Just about every morning, I assemble a fish sandwich for breakfast, using that wild lox, Moroccan sardines or canned red salmon and yellow fin tuna. Humus or made-at-home yogurt cheese is my preferred spread for the sandwich, which usually includes salad mix, sliced tomatoes with za'artar (a spice mixture available at Fattal's in South Paterson) and sliced Parmagiano-Reggiano cheese. A great, stick-to-your ribs breakfast, accompanied by green tea and a small bowl of kimchi.

This morning, I used the Korean-style salted cod to make an overstuffed omelet and ate it with Fattal's pita (toasted) and two kinds of kimchi. One dinner we had last week were small, whole sea bass with vegetables, which we enjoyed with basmati rice and black beans. The week before, we fried meaty ocean perch for dinner. Last night, I had a grilled mackerel at a Korean restaurant in Palisades Park. Yes. I really love fish.

Stick with wild-caught seafood if you can. Avoid too much bluefin tuna, lest you get hit with a mercury overdose, like the condition alleged by actor Jeremy Piven. I have read that farmed salmon is artificially colored, and that the salmon farmers can even pick from a palette of colors for their fish. In northern New Jersey, the variety of fish and the prices at H Mart in Englewood, Little Ferry and Ridgefield can't be beat. Fish is cheap. It's flown in from all over the world and even some of the fishing boats based on the Jersey coast roam hundreds of miles out to sea to bring home their catch. So don't overpay.

Friday, March 13, 2009

Hear me, Oprah!

Did you see the Oprah Winfrey show the other day, when three celebrity chefs visited families that basically threw money at the problem of cooking meals at home? One family bought virtually everything from the frozen food aisle in the supermarket. Another spent lavishly to have meals delivered -- more than $51 on dinner for two.

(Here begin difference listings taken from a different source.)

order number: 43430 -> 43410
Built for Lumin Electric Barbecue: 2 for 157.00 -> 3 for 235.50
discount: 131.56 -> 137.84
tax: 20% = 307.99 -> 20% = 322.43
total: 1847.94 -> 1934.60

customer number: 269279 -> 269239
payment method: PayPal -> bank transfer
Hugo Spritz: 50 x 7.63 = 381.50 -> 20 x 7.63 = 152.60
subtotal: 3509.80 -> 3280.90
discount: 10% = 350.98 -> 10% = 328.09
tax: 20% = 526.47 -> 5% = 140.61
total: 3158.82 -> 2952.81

The celebrity chefs, including Cat Cora and Tyler Perry, showed the families how to buy food for far less and prepare delicious meals at home. But there was no mention of the quality of the ingredients or how the chicken, pork and so forth had been raised; of whether the poultry and meats were filled with antibiotics or growth hormones.

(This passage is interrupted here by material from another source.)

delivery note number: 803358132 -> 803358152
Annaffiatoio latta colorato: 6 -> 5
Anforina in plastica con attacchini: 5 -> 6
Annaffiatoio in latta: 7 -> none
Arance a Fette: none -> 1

Of course, the pan-roasted, jerk-flavored pork chops looked and tasted great, but did the family eating them know pigs received more antibiotics than any other animal raised for human consumption? The problem with eating animals raised on antibiotics is the growing human resistance to antibiotics prescribed by doctors. The silence on this subject by the celebrity chefs and Oprah -- and the general silence of most food writing -- is why I started this blog.

Thursday, March 12, 2009

Food bargains

I just sent an e-mail to a reporter I used to work with, listing some great food values in northern New Jersey. I did so after reading his piece on "Top 10 rip-offs." Now, he's soliciting ideas for great deals. Here's my list:

1. The restaurant-quality, complete meals for takeout at Jerry's in Englewood. Fish, chicken or pork is the main course, $6.99 each. Usually includes two vegetables, pasta and other items.

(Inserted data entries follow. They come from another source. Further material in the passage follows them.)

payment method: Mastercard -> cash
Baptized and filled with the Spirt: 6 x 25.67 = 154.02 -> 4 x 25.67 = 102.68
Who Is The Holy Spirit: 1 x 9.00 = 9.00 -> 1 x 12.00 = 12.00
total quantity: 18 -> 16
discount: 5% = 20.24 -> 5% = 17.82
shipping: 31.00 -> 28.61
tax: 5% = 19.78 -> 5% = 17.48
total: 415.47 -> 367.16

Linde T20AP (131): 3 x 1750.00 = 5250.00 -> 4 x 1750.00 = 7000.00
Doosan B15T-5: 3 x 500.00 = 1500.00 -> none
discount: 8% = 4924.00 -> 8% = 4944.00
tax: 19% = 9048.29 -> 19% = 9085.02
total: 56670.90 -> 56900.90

2. The low everyday prices for fresh fish at H Mart, the Korean supermarket in Englewood, Little Ferry and Ridgefield. Try the meaty ocean perch fillets at $4.99 a pound. More variety of whole and filleted fish than just about anyplace else.

3. The $2 baguette at Balthazar Bakery in Englewood, the same price this crusty sandwich loaf has been sold for since the place opened around Thanksgiving in 2002.

4. Fat Moroccan sardines for 99 cents a can at Fattal's on Main Street in South Paterson, where you'll also find the best pita bread in North Jersey.

5. Crisp Portuguese vinho verde wine, usually under $5 a bottle, Total Wine in River Edge and elsewhere.

6. The eight-course dinner for six at Lotus Cafe in Hackensack, $20 per person, including tax and 15% tip.

7. Deals at Costco, where use of the American Express rebate card returns more cash than the annual fee: a pound of organic salad mix, $4.29; three liters of organic carrot juice, $2.50 per liter; two loaves of sliced, 100% whole grain bread, $1.99 each. The salad mix has gone up to $4.49, still a bargain (updated March 25, 2009).